WHAT THIS TASK INVOLVES: Whenever a line in the material below contains "bath", copy that line.

SOURCE INFORMATION:
*** Block opens ***
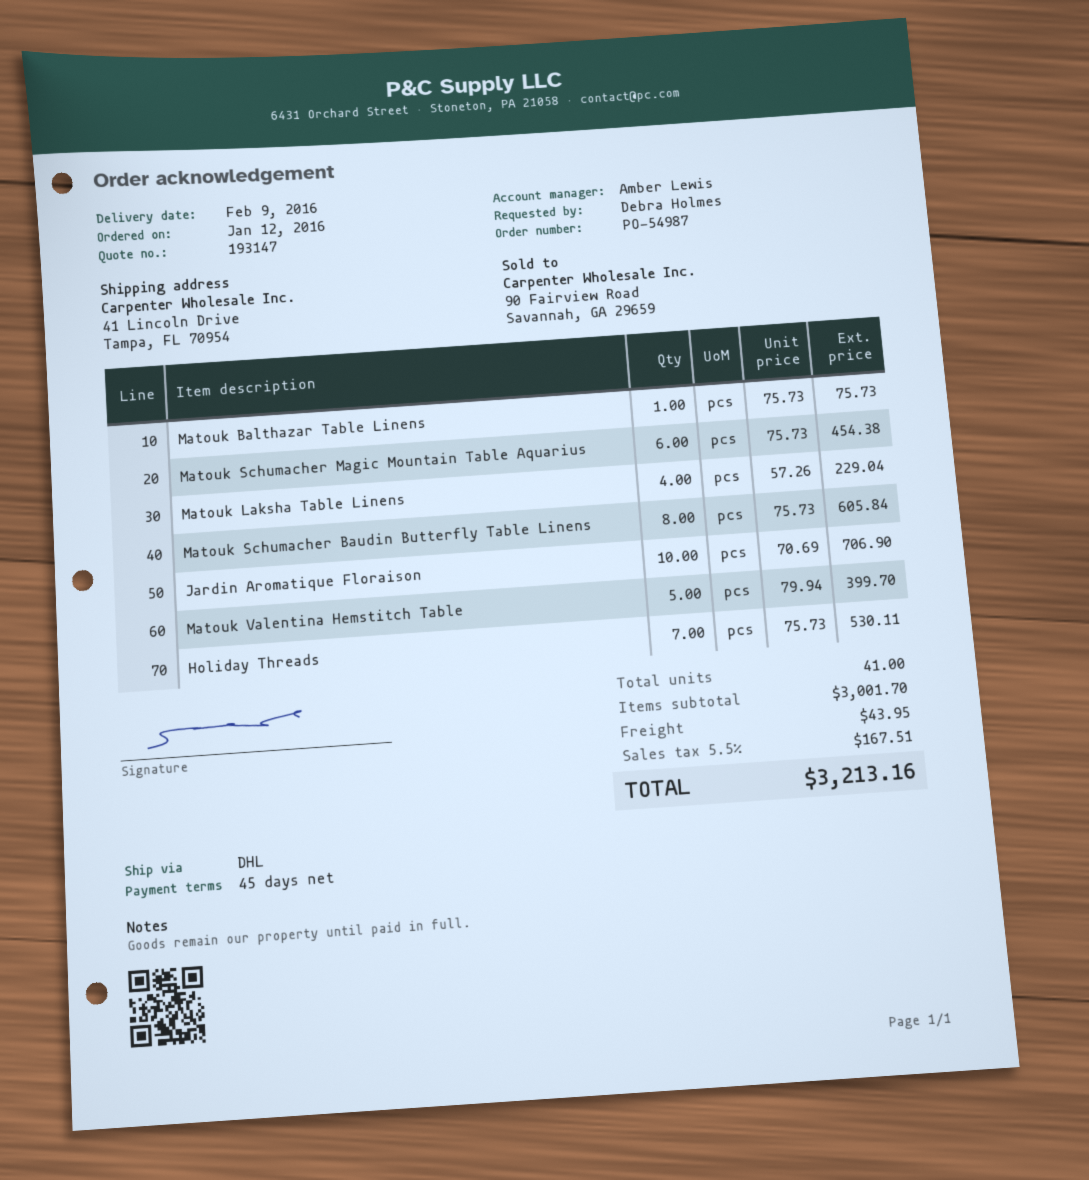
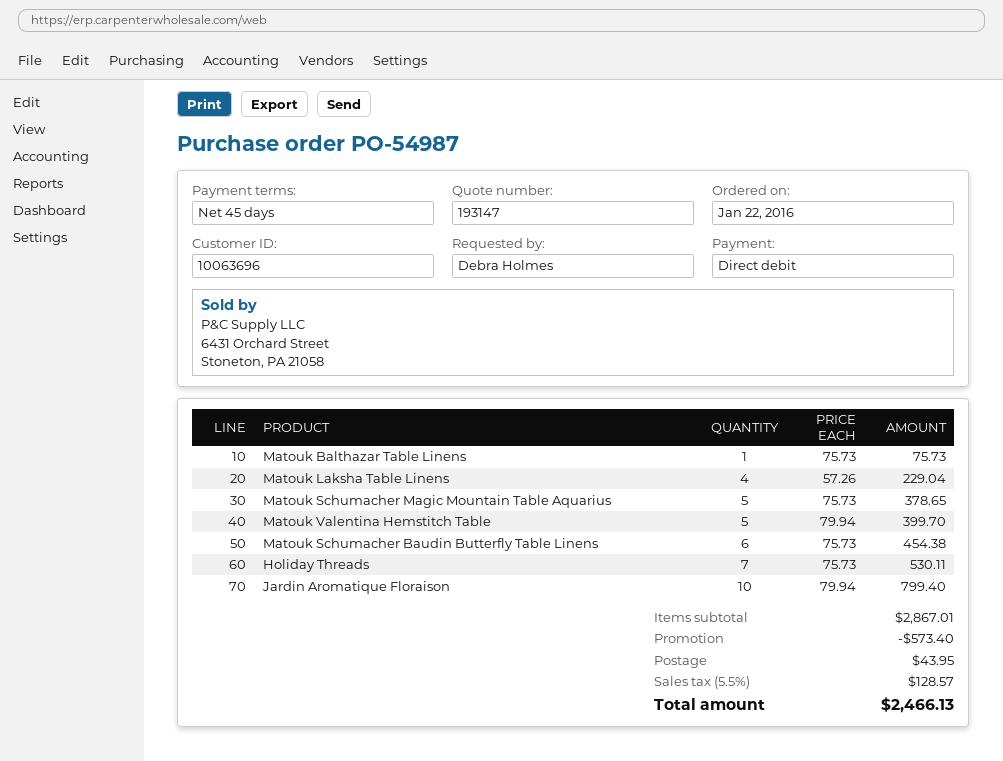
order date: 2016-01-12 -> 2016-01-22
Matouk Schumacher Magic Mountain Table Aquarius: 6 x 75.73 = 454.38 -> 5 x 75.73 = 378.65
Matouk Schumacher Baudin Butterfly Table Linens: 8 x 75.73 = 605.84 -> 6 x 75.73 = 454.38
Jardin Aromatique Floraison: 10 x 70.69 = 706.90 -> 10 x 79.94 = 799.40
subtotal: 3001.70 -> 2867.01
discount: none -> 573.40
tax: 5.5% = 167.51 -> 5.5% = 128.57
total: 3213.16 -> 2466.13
*** Block closes ***
*** Block opens ***
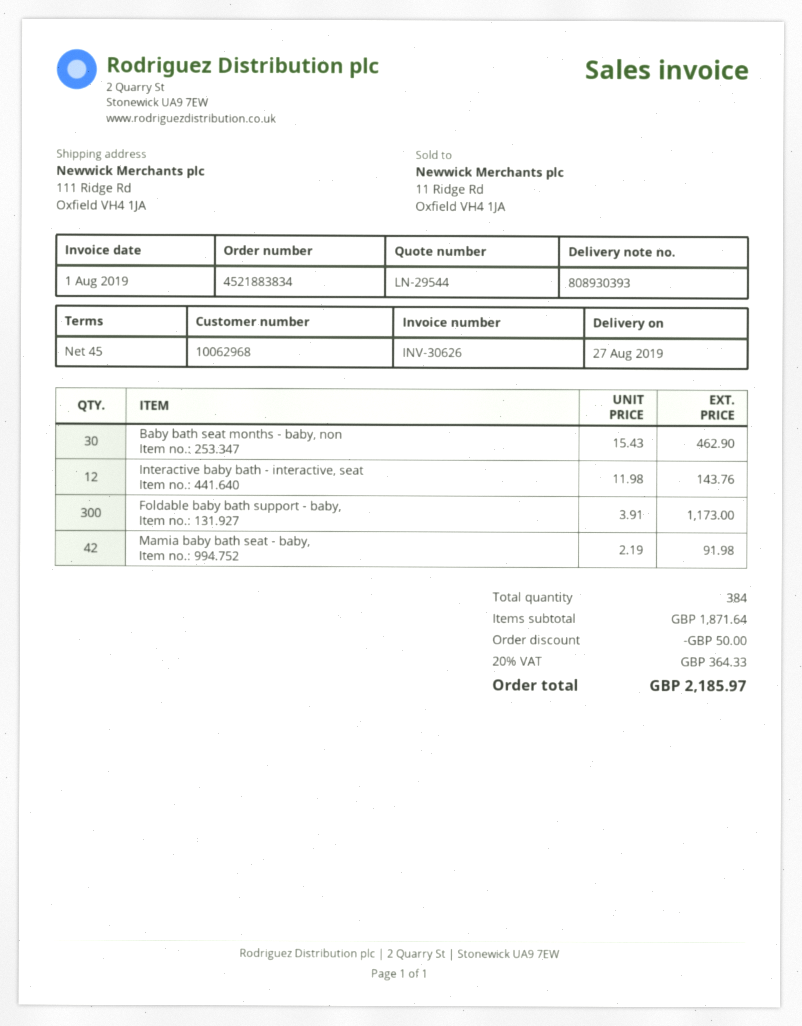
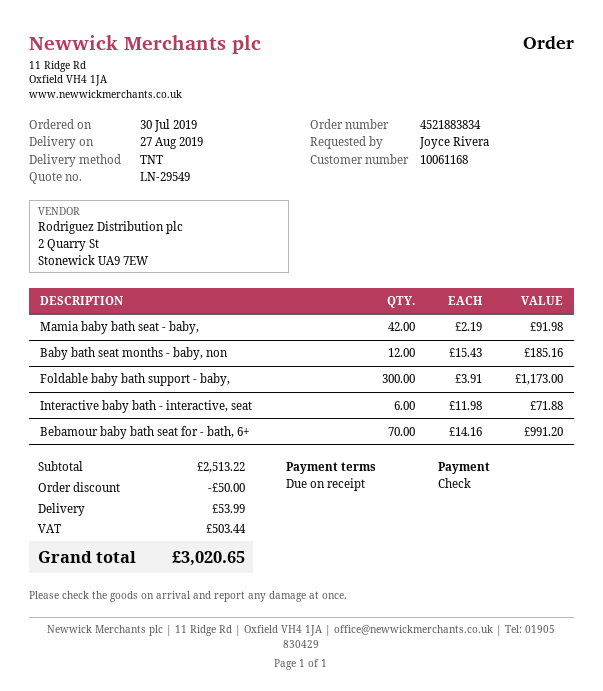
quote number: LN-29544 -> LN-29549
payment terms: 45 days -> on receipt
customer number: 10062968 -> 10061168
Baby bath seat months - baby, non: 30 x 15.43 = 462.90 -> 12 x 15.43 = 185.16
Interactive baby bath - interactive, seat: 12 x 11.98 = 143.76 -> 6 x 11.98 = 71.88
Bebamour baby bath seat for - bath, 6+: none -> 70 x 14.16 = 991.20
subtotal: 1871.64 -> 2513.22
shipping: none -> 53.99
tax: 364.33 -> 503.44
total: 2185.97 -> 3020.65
*** Block closes ***
RESULT OF THE TASK:
Baby bath seat months - baby, non: 30 x 15.43 = 462.90 -> 12 x 15.43 = 185.16
Interactive baby bath - interactive, seat: 12 x 11.98 = 143.76 -> 6 x 11.98 = 71.88
Bebamour baby bath seat for - bath, 6+: none -> 70 x 14.16 = 991.20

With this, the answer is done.